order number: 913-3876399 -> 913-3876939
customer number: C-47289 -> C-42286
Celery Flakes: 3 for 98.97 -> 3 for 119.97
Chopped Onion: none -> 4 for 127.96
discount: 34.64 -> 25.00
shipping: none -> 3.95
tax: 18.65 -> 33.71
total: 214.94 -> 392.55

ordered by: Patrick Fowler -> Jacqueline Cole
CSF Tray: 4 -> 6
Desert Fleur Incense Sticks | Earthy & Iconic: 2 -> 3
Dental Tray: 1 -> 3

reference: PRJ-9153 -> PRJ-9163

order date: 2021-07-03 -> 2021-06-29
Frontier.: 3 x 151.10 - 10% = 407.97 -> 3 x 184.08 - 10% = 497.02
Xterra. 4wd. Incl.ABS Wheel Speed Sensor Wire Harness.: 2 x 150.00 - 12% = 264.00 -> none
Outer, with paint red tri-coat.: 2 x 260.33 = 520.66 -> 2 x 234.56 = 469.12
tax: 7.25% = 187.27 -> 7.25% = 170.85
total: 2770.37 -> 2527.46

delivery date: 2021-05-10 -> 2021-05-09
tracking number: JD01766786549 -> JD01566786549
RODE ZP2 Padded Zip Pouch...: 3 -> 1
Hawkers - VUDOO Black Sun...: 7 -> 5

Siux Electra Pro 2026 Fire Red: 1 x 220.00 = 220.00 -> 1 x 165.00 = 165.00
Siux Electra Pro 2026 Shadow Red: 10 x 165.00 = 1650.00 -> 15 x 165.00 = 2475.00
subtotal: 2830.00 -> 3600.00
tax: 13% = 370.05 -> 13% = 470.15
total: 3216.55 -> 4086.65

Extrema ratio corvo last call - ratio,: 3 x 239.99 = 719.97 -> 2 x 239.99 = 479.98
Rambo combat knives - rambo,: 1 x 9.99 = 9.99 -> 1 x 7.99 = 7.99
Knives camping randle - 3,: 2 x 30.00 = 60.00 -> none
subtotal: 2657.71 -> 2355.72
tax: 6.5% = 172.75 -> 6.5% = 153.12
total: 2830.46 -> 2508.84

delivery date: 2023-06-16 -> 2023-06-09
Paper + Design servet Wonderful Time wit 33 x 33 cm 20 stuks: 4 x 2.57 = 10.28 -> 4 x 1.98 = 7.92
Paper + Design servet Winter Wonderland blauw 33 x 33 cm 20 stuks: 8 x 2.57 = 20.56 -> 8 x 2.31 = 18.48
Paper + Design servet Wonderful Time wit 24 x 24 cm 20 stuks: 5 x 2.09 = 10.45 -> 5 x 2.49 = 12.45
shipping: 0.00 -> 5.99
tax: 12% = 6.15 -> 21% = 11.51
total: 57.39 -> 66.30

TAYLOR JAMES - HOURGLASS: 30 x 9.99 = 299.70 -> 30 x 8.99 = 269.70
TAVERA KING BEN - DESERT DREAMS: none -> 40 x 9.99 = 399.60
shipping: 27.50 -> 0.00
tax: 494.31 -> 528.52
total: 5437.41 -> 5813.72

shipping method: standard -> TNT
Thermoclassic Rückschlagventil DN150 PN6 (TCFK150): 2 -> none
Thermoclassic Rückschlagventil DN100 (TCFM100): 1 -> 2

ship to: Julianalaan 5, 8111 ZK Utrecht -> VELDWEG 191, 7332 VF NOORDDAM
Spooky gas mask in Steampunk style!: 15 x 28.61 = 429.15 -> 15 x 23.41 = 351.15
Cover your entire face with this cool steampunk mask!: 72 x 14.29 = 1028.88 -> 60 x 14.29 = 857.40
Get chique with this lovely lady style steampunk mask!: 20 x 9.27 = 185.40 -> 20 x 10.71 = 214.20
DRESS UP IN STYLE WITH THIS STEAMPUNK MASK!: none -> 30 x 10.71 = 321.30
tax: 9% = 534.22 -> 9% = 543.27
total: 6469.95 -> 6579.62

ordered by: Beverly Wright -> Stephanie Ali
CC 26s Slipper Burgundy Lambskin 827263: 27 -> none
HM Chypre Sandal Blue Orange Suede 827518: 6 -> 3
++++
• _Your assignment_: In the records above, find the line with "total: 2770.37 -> 2527.46"; write out exactly that line and each one after it, stopping after the line with "tax: 6.5% = 172.75 -> 6.5% = 153.12".

• _Response area_:
total: 2770.37 -> 2527.46

delivery date: 2021-05-10 -> 2021-05-09
tracking number: JD01766786549 -> JD01566786549
RODE ZP2 Padded Zip Pouch...: 3 -> 1
Hawkers - VUDOO Black Sun...: 7 -> 5

Siux Electra Pro 2026 Fire Red: 1 x 220.00 = 220.00 -> 1 x 165.00 = 165.00
Siux Electra Pro 2026 Shadow Red: 10 x 165.00 = 1650.00 -> 15 x 165.00 = 2475.00
subtotal: 2830.00 -> 3600.00
tax: 13% = 370.05 -> 13% = 470.15
total: 3216.55 -> 4086.65

Extrema ratio corvo last call - ratio,: 3 x 239.99 = 719.97 -> 2 x 239.99 = 479.98
Rambo combat knives - rambo,: 1 x 9.99 = 9.99 -> 1 x 7.99 = 7.99
Knives camping randle - 3,: 2 x 30.00 = 60.00 -> none
subtotal: 2657.71 -> 2355.72
tax: 6.5% = 172.75 -> 6.5% = 153.12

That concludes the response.